── EXCERPTED RECORDS
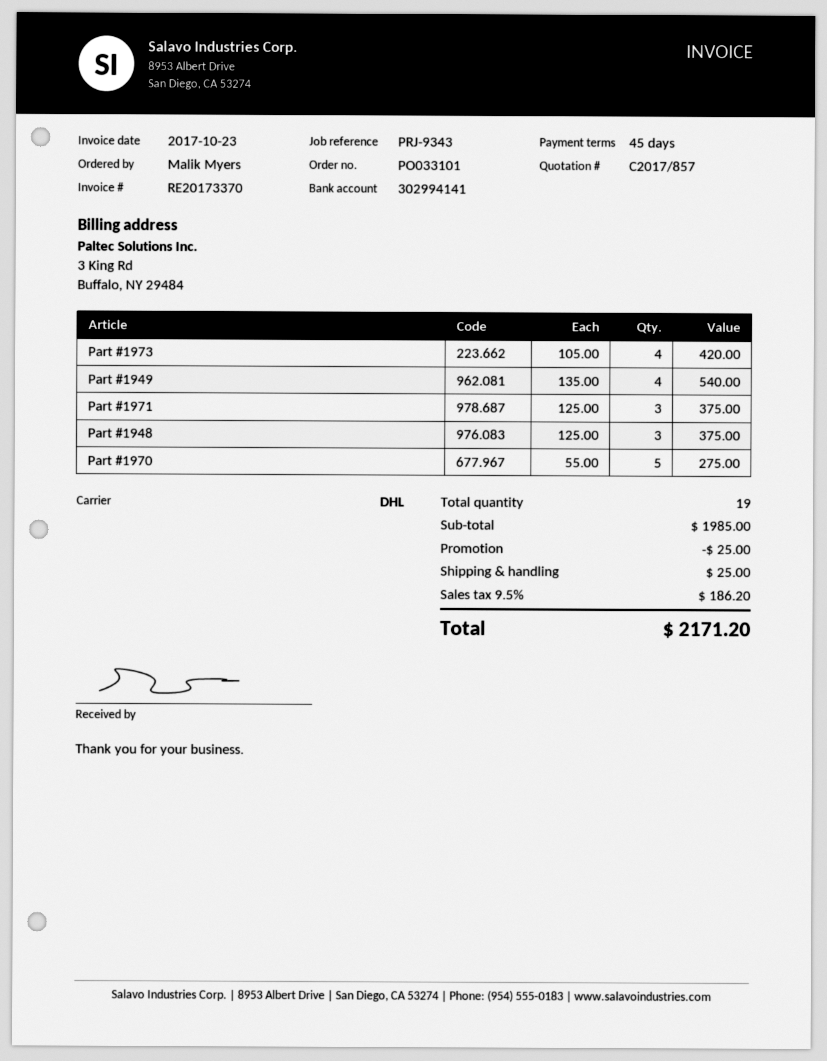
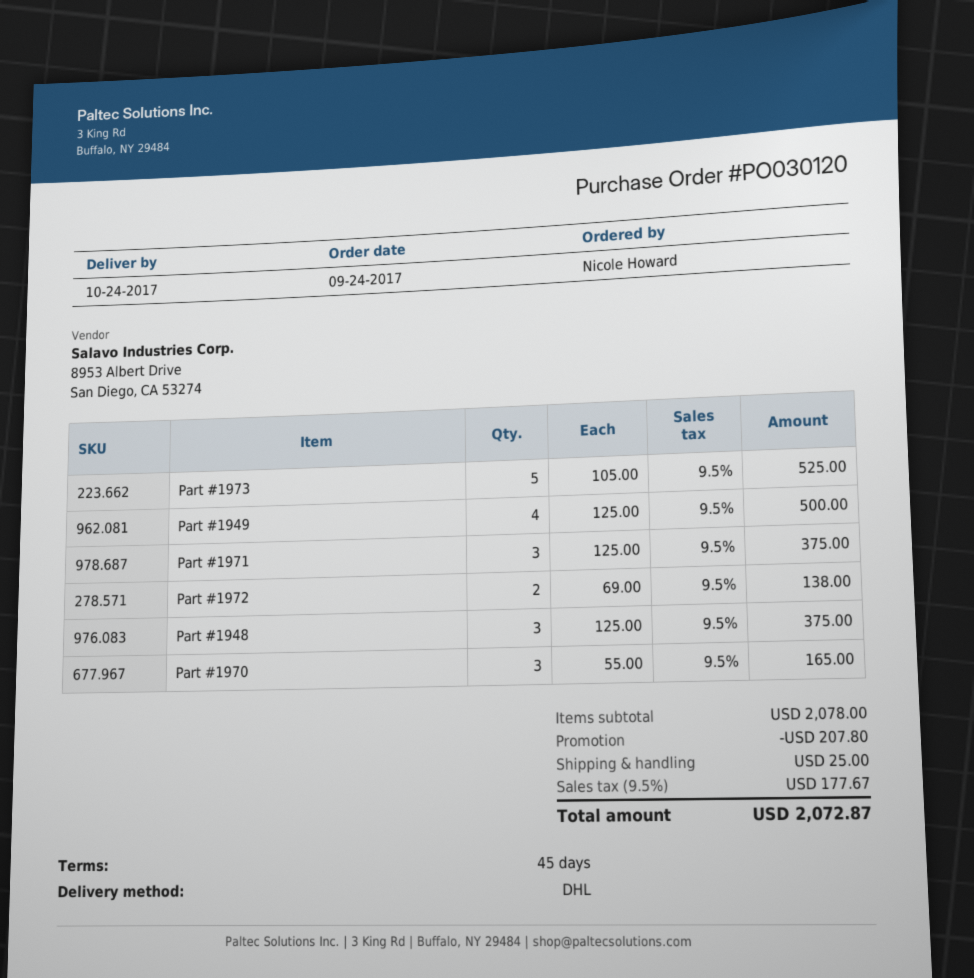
order number: PO033101 -> PO030120
ordered by: Malik Myers -> Nicole Howard
Part #1973: 4 x 105.00 = 420.00 -> 5 x 105.00 = 525.00
Part #1949: 4 x 135.00 = 540.00 -> 4 x 125.00 = 500.00
Part #1970: 5 x 55.00 = 275.00 -> 3 x 55.00 = 165.00
Part #1972: none -> 2 x 69.00 = 138.00
subtotal: 1985.00 -> 2078.00
discount: 25.00 -> 207.80
tax: 9.5% = 186.20 -> 9.5% = 177.67
total: 2171.20 -> 2072.87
────
• **ACTIVITY**
Each line above that includes "Part" should be shown.

• **ANSWER**
Part #1973: 4 x 105.00 = 420.00 -> 5 x 105.00 = 525.00
Part #1949: 4 x 135.00 = 540.00 -> 4 x 125.00 = 500.00
Part #1970: 5 x 55.00 = 275.00 -> 3 x 55.00 = 165.00
Part #1972: none -> 2 x 69.00 = 138.00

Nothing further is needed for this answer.